Task requirements
The response must consist of the lines below from the one with "Wenger Wenger Seaforce Men's Watch Blue" through the one with "tax: 5% = 142.57 -> 5% = 121.38", exactly as they appear and with both ends kept.

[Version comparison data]
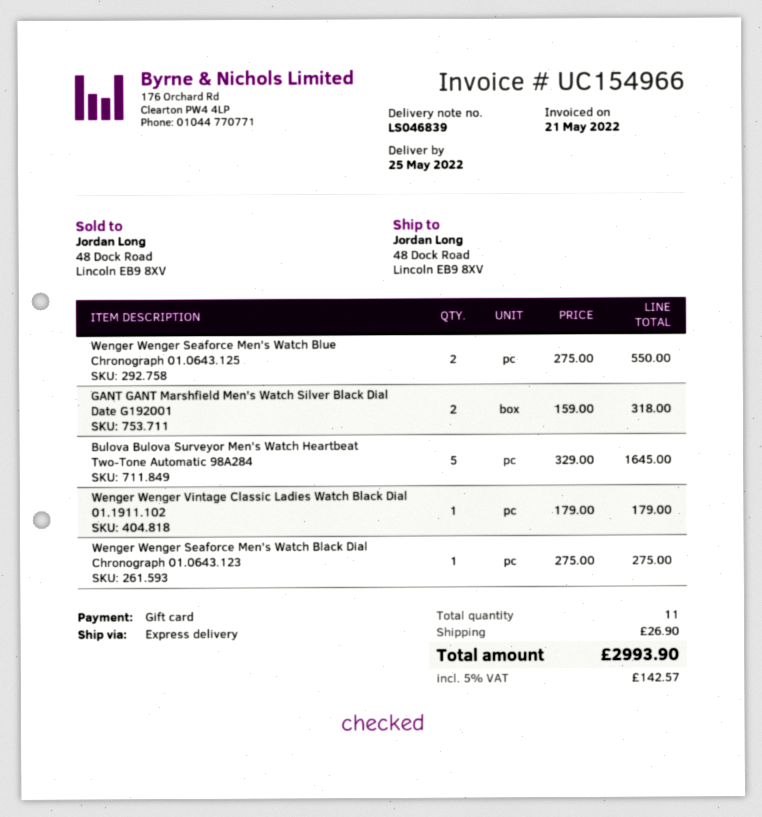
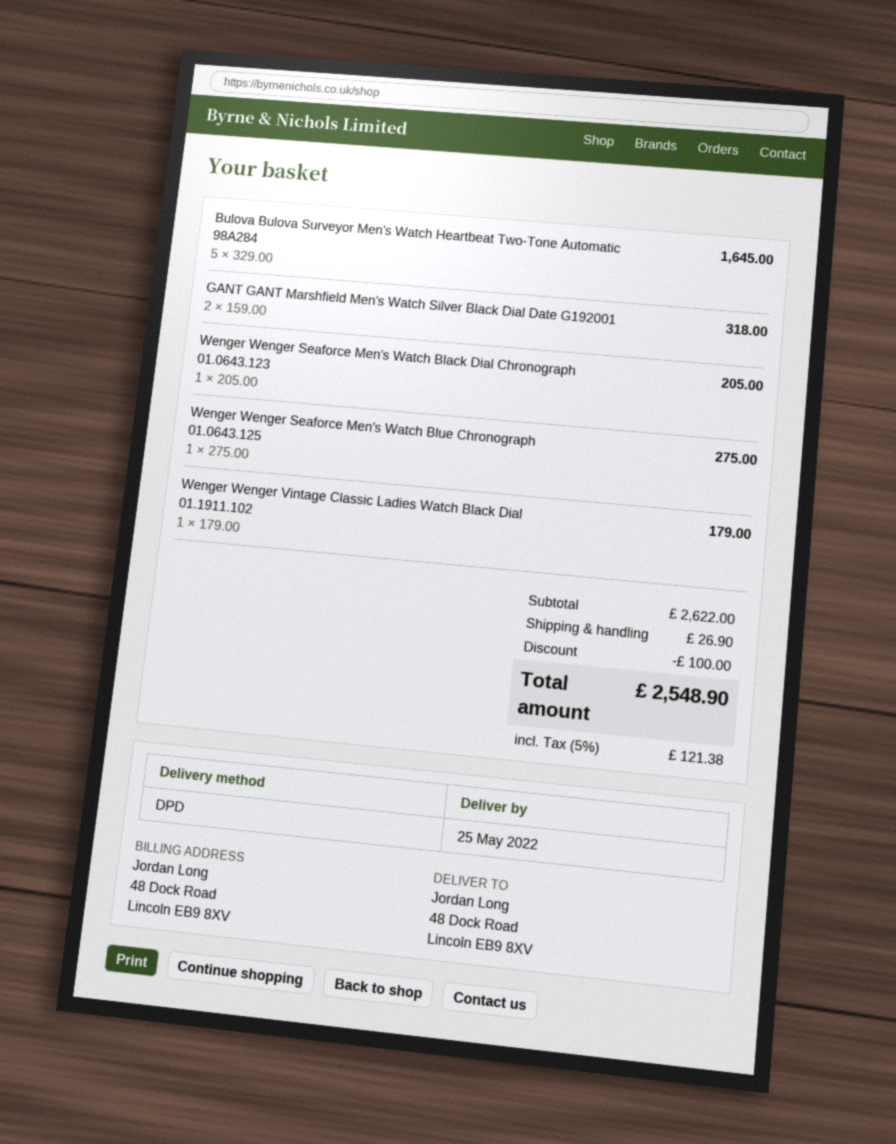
shipping method: express -> DPD
Wenger Wenger Seaforce Men's Watch Blue Chronograph 01.0643.125: 2 x 275.00 = 550.00 -> 1 x 275.00 = 275.00
Wenger Wenger Seaforce Men's Watch Black Dial Chronograph 01.0643.123: 1 x 275.00 = 275.00 -> 1 x 205.00 = 205.00
discount: none -> 100.00
tax: 5% = 142.57 -> 5% = 121.38
total: 2993.90 -> 2548.90

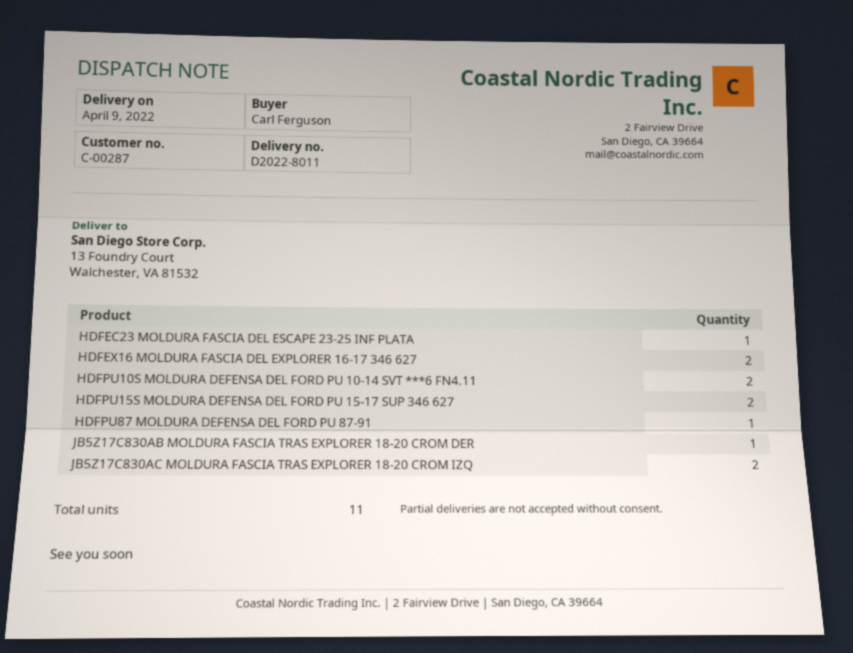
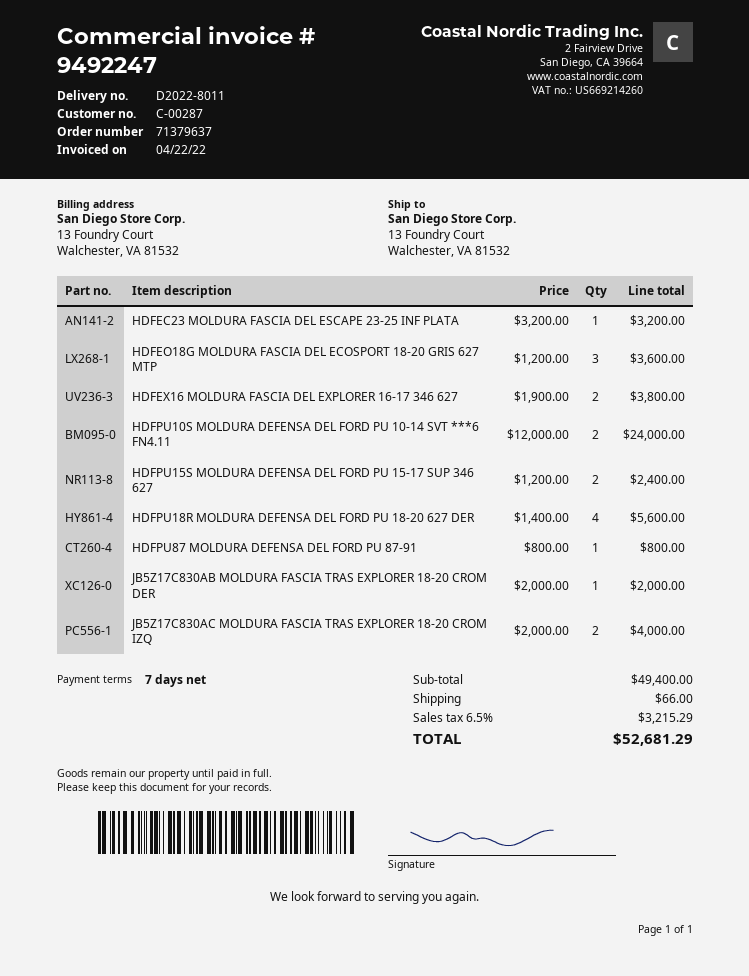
HDFEO18G MOLDURA FASCIA DEL ECOSPORT 18-20 GRIS 627 MTP: none -> 3
HDFPU18R MOLDURA DEFENSA DEL FORD PU 18-20 627 DER: none -> 4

Final answer
Wenger Wenger Seaforce Men's Watch Blue Chronograph 01.0643.125: 2 x 275.00 = 550.00 -> 1 x 275.00 = 275.00
Wenger Wenger Seaforce Men's Watch Black Dial Chronograph 01.0643.123: 1 x 275.00 = 275.00 -> 1 x 205.00 = 205.00
discount: none -> 100.00
tax: 5% = 142.57 -> 5% = 121.38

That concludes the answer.